[Stored entries]
—————

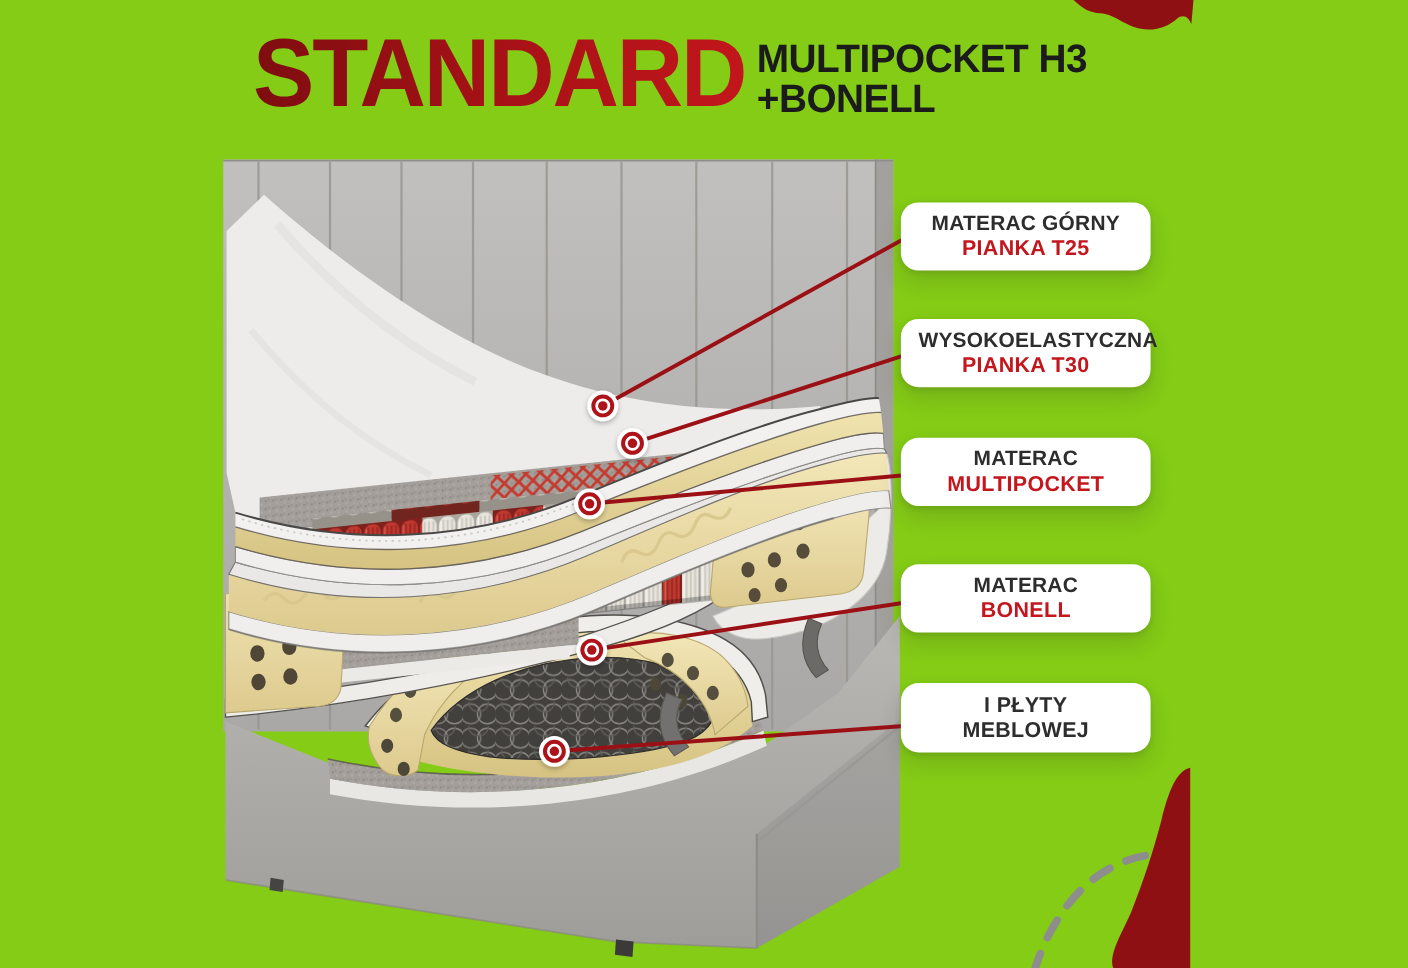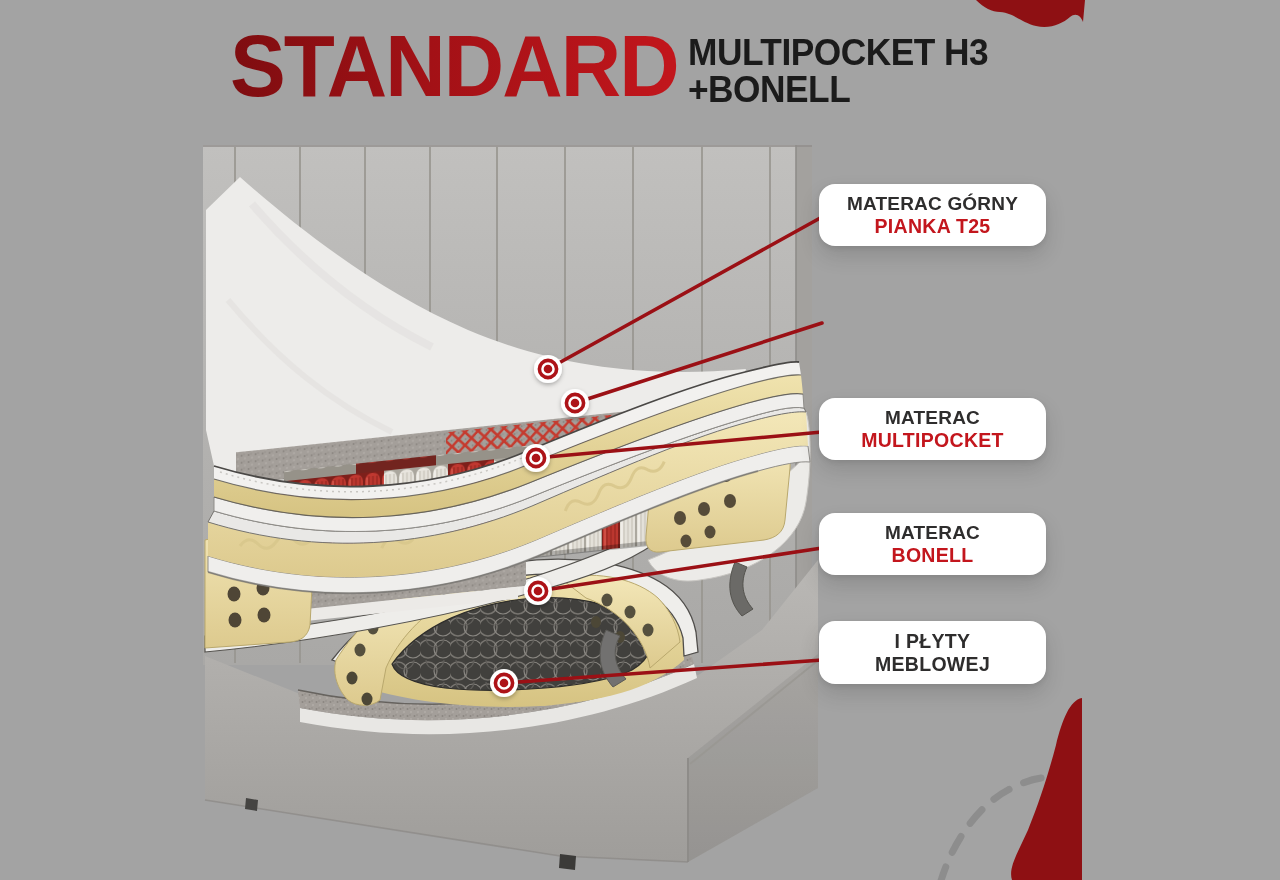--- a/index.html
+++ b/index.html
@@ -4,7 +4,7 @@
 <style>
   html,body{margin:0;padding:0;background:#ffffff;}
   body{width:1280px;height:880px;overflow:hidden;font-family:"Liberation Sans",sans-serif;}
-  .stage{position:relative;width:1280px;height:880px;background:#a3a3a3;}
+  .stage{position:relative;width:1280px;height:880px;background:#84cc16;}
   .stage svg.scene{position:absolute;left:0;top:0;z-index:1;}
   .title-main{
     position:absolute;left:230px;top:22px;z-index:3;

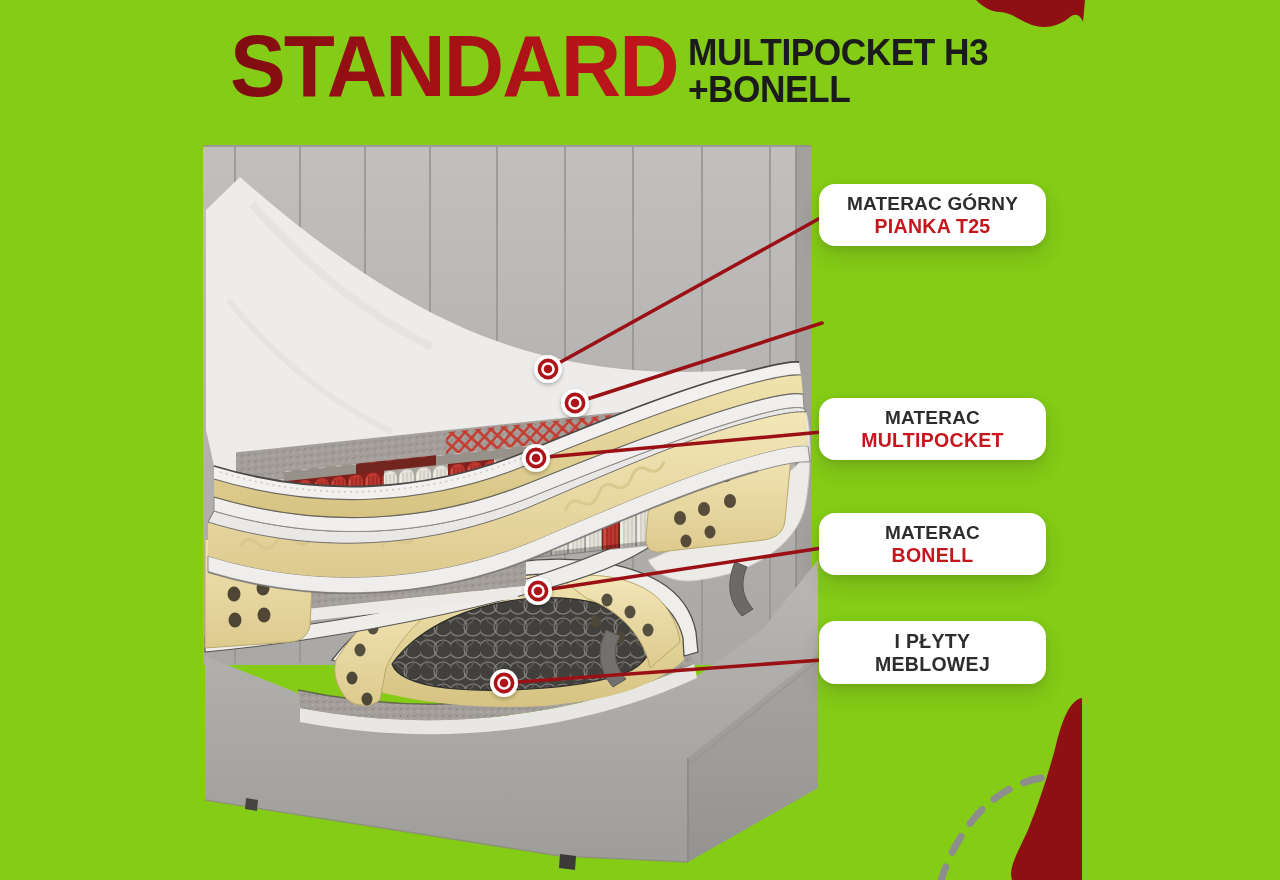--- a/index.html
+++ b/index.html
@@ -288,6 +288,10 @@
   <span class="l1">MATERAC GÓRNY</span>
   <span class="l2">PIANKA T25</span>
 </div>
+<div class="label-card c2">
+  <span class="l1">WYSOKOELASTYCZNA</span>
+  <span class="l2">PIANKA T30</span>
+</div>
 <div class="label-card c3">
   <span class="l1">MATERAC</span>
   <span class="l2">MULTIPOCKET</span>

—————

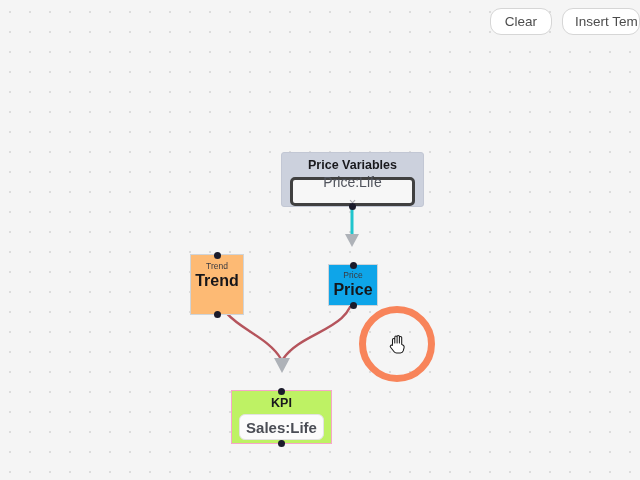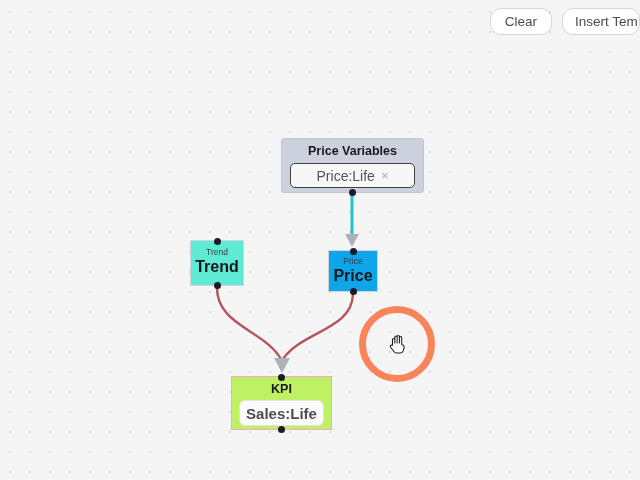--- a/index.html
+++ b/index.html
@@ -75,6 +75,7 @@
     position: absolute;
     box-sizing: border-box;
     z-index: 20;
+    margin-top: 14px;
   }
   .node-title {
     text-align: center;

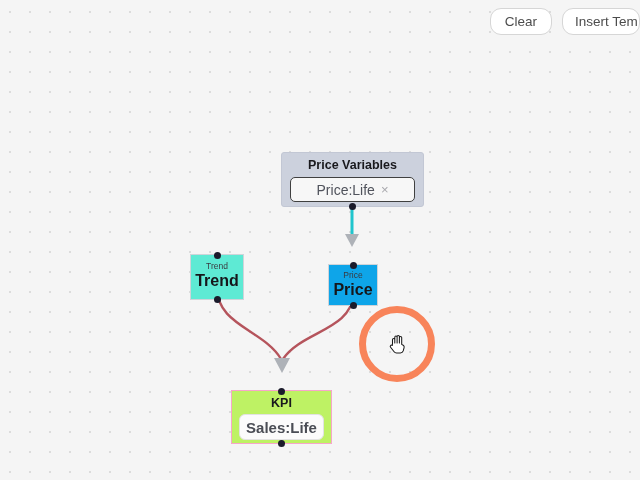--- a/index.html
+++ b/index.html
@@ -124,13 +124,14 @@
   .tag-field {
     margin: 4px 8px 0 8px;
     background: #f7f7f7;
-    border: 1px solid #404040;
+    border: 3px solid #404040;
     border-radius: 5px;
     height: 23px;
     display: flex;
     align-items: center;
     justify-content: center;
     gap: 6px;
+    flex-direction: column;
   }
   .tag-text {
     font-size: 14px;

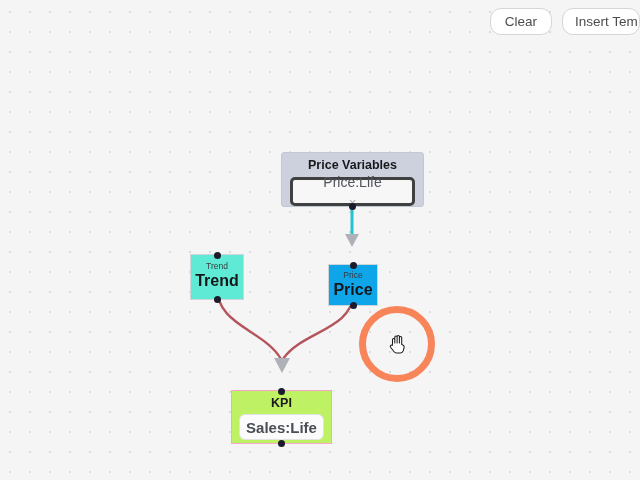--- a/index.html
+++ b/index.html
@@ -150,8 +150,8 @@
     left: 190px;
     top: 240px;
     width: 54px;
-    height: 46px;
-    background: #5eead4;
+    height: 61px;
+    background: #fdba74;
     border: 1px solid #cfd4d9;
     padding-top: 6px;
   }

—————

> _WHAT TO PRODUCE_:
Count how many lines in the data above hold the string "padding", and give the number with no other words.

> _TASK RESPONSE_:
2